« Je suis tombé malade »
En voilà une expression pas banale.
Trébucher sur la maladie pour vous aplatir sur le tapis de la vie. Des mots explicites pour exprimer l’illicite.
Posé là au milieu de la voie, la maladie attend, sagement, au milieu de la foule, elle se met en boule et à votre passage vous barre les genoux pour vous briser le cou.
Tomber malade c’est rester à terre quand les autres sont debout, c’est embrasser la misère quand la vie ne pense plus à vous.
C’est tomber du train en marche et laisser ses amis qui lentement se détachent.
C’est boire la tasse en regardant le paquebot du monde regagner le port d’attache.
Tomber malade,
On court innocemment dans le troupeau, dans la masse, on rit et on espère qu’elle nous évite, cette maladie, ce cancer, cette appendicite. Tomber c’est se retrouver seul, c’est voir le monde d’en bas, c’est crier en vain dans le brouhaha, c’est contempler la vie et les autres sans participer au débat.
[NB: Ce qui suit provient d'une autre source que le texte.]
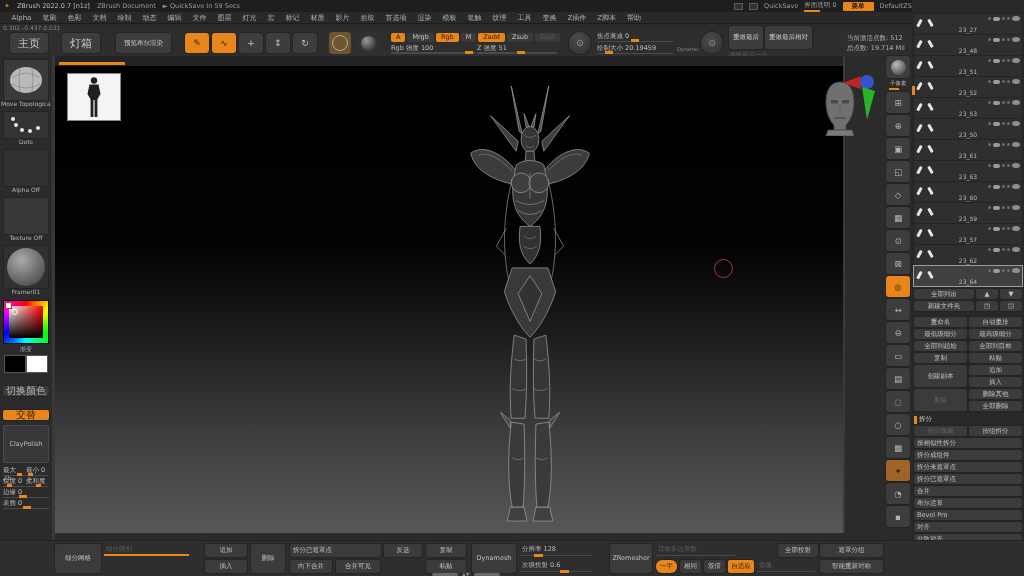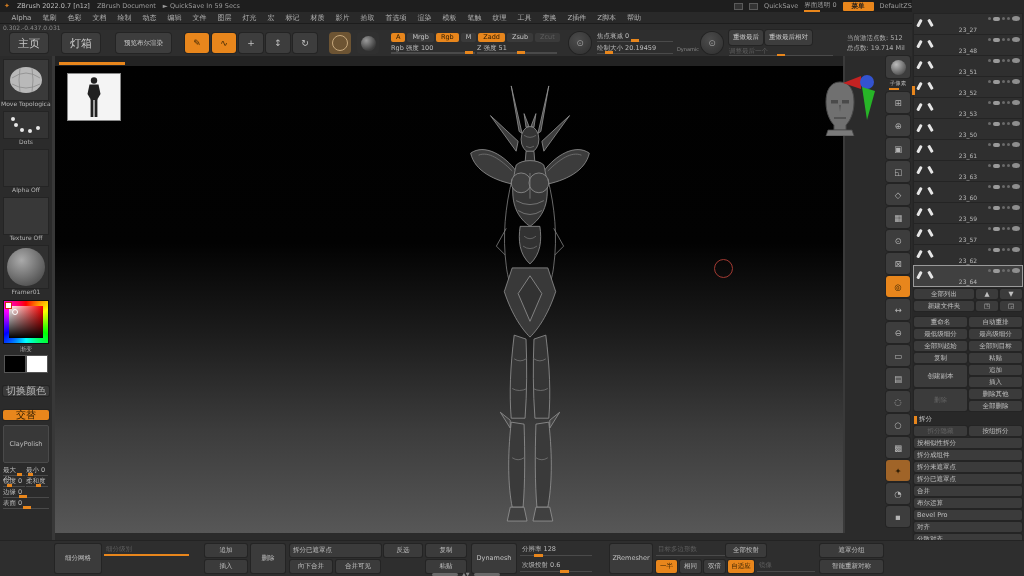--- a/index.html
+++ b/index.html
@@ -30,7 +30,7 @@
             display:flex;align-items:center;gap:6px;padding-left:10px;box-sizing:border-box;}
   .btn{background:#3d3d3d;border-radius:3px;color:#c9c9c9;font-size:11px;height:20px;
        display:flex;align-items:center;justify-content:center;padding:0 8px;box-shadow:0 0 0 1px #242424;}
-  .btn.sm{height:15px;font-size:6.5px;padding:0 4px;}
+  .btn.sm{height:23px;font-size:6.5px;padding:0 4px;}
   .ibtn{width:24px;height:20px;border-radius:3px;background:#3d3d3d;box-shadow:0 0 0 1px #242424;
         display:flex;align-items:center;justify-content:center;font-size:9px;color:#c2c2c2;}
   .ibtn.orange{background:#e8861c;color:#3a2404;}

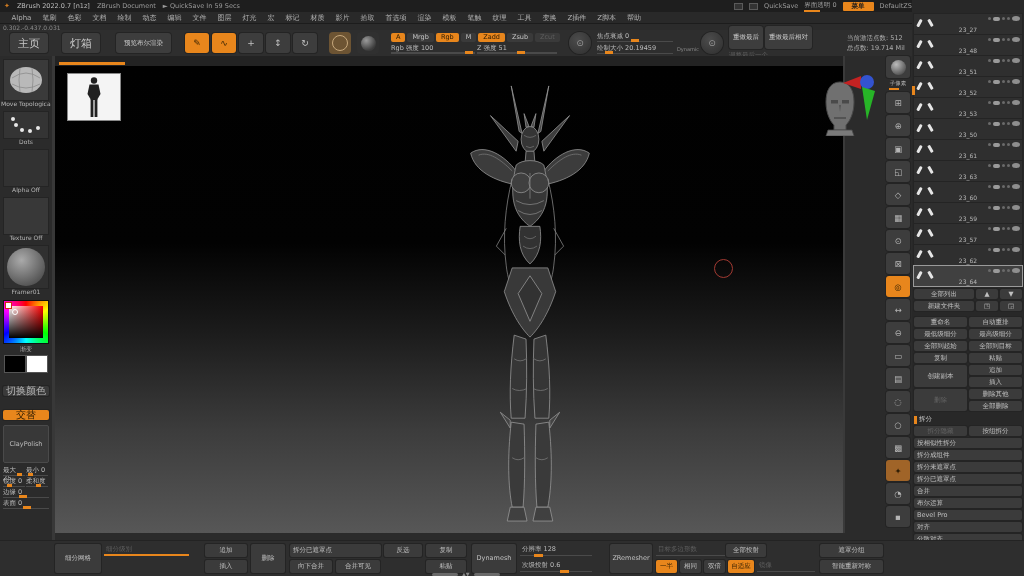--- a/index.html
+++ b/index.html
@@ -729,7 +729,7 @@
     <div class="bb r2" style="left:704px;width:21px;">双倍</div>
     <div class="bb r2 orange" style="left:728px;width:26px;">自适应</div>
     <div class="bbslider r2 dis" style="left:757px;width:58px;"><span>镜像</span><i class="tk"></i></div>
-    <div class="bb r1" style="left:726px;width:40px;">全部投射</div>
+    <div class="bb r1" style="left:778px;width:40px;">全部投射</div>
     <div class="bb r1 dis" style="left:786px;width:30px;">变换 UV</div>
     <div class="bb r1" style="left:820px;width:63px;">遮罩分组</div>
     <div class="bb r2" style="left:820px;width:63px;">智能重新对称</div>

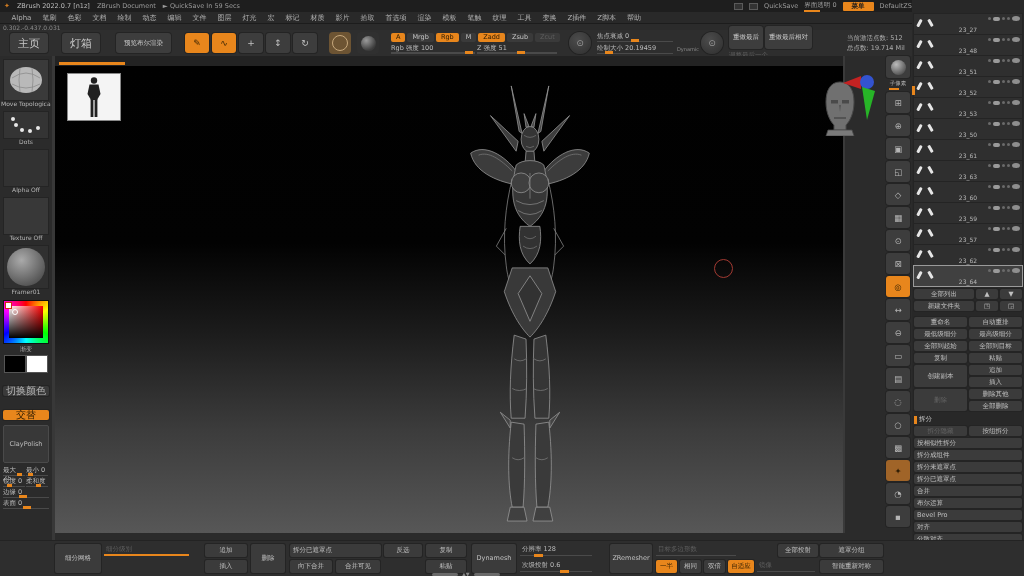--- a/index.html
+++ b/index.html
@@ -724,7 +724,7 @@
     <div class="bbslider r2" style="left:520px;width:72px;"><span>次级投射 0.6</span><i class="tk"></i><i class="th" style="left:40px;"></i></div>
     <div class="bb tall" style="left:610px;width:42px;">ZRemesher</div>
     <div class="bbslider r1 dis" style="left:656px;width:80px;"><span>目标多边形数</span><i class="tk"></i></div>
-    <div class="bb r2 orange" style="left:656px;width:21px;">一半</div>
+    <div class="bb r2 orange" style="left:656px;width:21px;border-radius:6px;">一半</div>
     <div class="bb r2" style="left:680px;width:21px;">相同</div>
     <div class="bb r2" style="left:704px;width:21px;">双倍</div>
     <div class="bb r2 orange" style="left:728px;width:26px;">自适应</div>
Alors on essaie de se relever, de paraitre solide sur sa béquille, mais rien n’y fait, la maladie vous accroche et vous amoche, elle vous lie, vous taquine, vous nie et vous enracine dans la terre meuble damé par la danse des autres qui pensent à eux.
Mais heureusement il y a les releveurs, les empêcheurs de disparaitre, les sauveurs d’être, ceux qui s’agenouillent et vous redressent.
Jamais complètement debout, jamais complétement couché, les soignants sont là pour vous sortir du lot et vous remettre à flots.
Tomber malade c’est trébucher sur les faiblesses d’un corps qu’on a loué à vie et sans aucune garantie.
Tomber malade,
Quelle drôle d’expression, je ne sais pas si l’on tombe malade, mais je sais que les malades tombent et nous sommes là pour les relever.
Alors tombe, tombes, tombe, tombons, tombez, tombent et relève, relèves, relève, relevons, relevez, relèvent.